DESCRIPTION OF THE TASK >>
Extract exactly and only the lines from the one containing "text: Description Console" through the end of the entries below. Pictures should not appear in the copy.

INFORMATION SHOWN >>
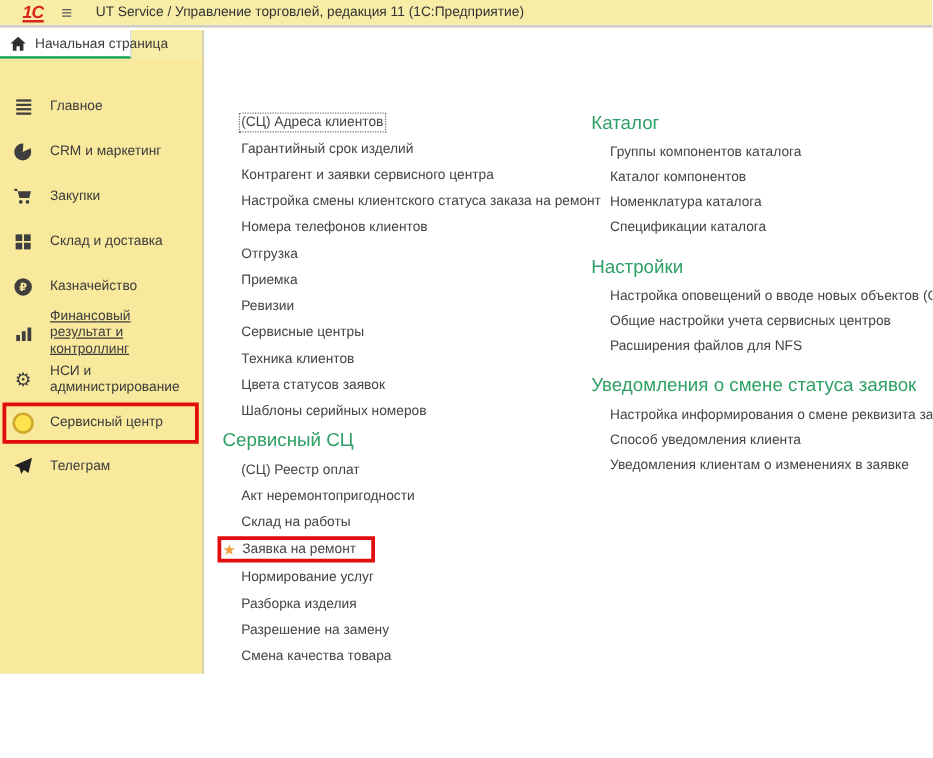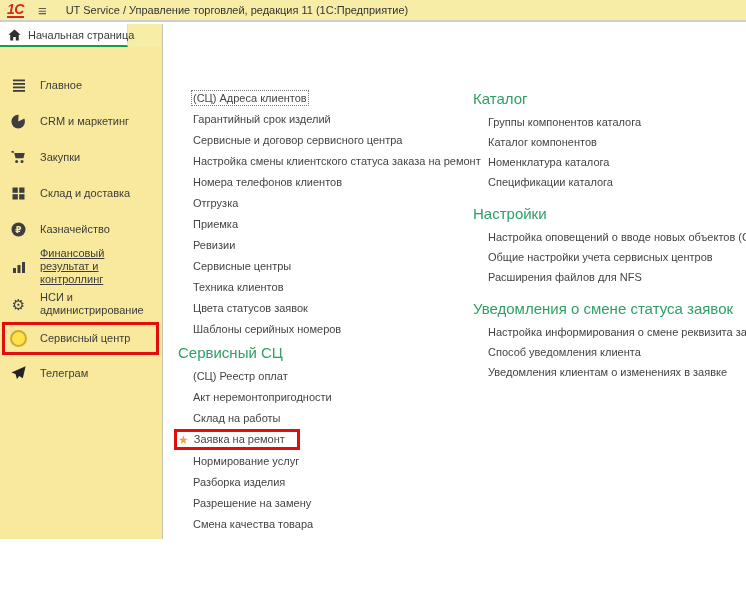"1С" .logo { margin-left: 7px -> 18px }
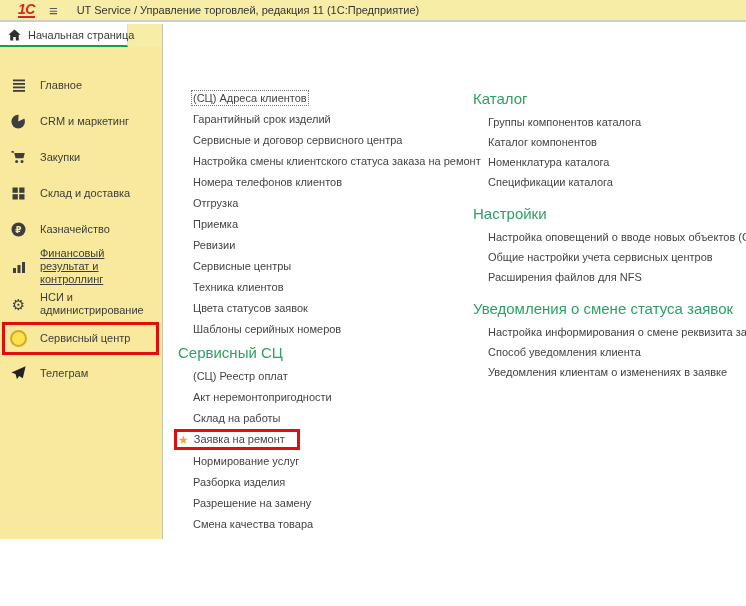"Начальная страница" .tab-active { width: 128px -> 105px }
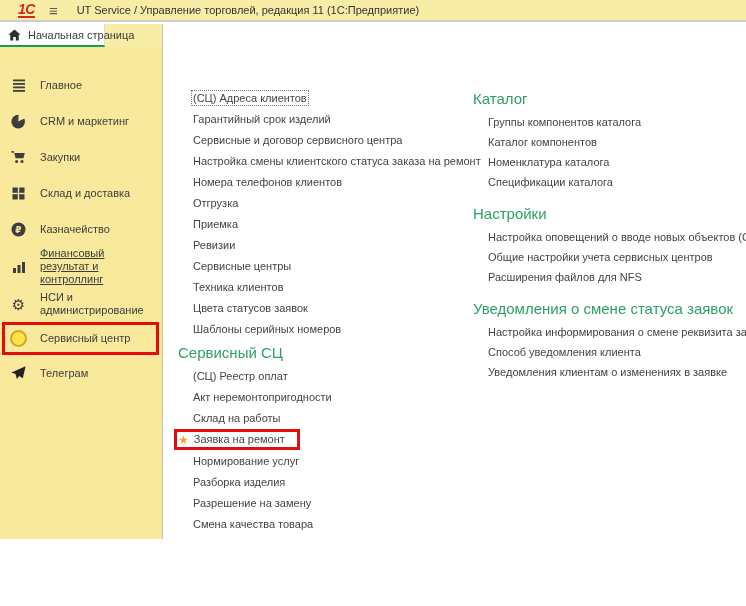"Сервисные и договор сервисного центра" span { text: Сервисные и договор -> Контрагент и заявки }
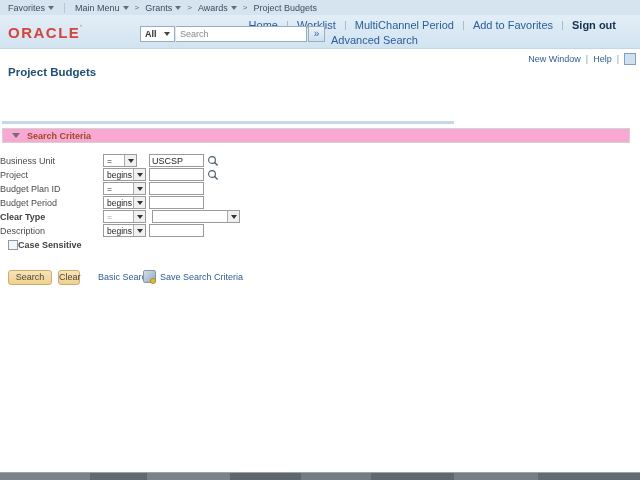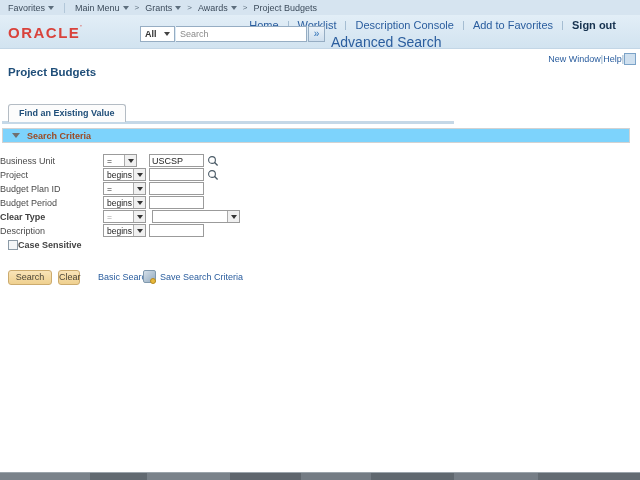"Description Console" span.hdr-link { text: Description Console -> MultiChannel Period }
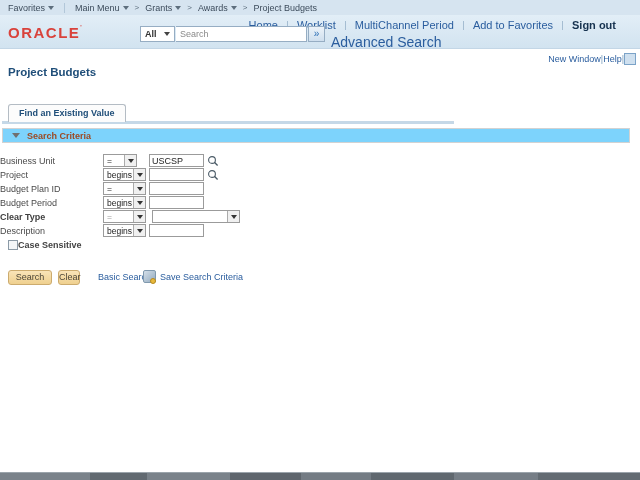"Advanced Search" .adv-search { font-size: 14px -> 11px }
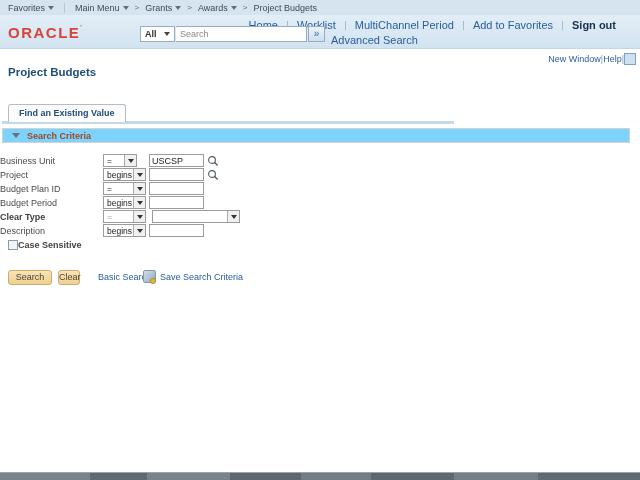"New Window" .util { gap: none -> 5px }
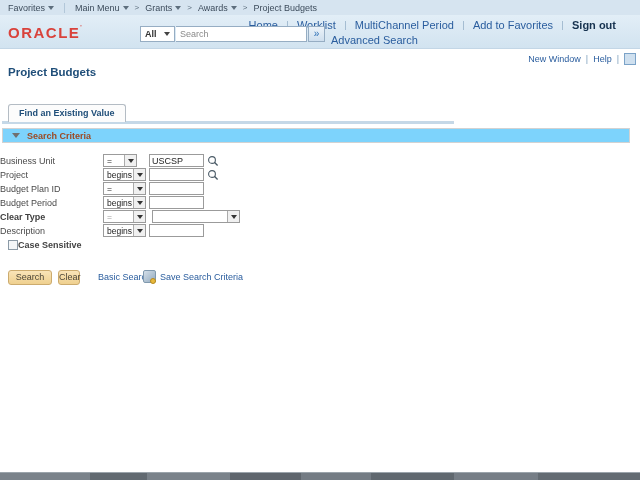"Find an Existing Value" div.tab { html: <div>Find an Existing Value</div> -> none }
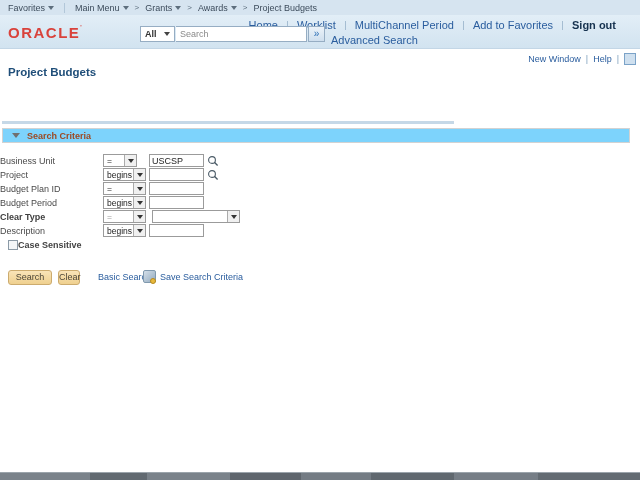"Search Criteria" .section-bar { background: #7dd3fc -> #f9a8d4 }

SOLUTION FOR THIS TASK >>
"Description Console" span.hdr-link { text: Description Console -> MultiChannel Period }
"Advanced Search" .adv-search { font-size: 14px -> 11px }
"New Window" .util { gap: none -> 5px }
"Find an Existing Value" div.tab { html: <div>Find an Existing Value</div> -> none }
"Search Criteria" .section-bar { background: #7dd3fc -> #f9a8d4 }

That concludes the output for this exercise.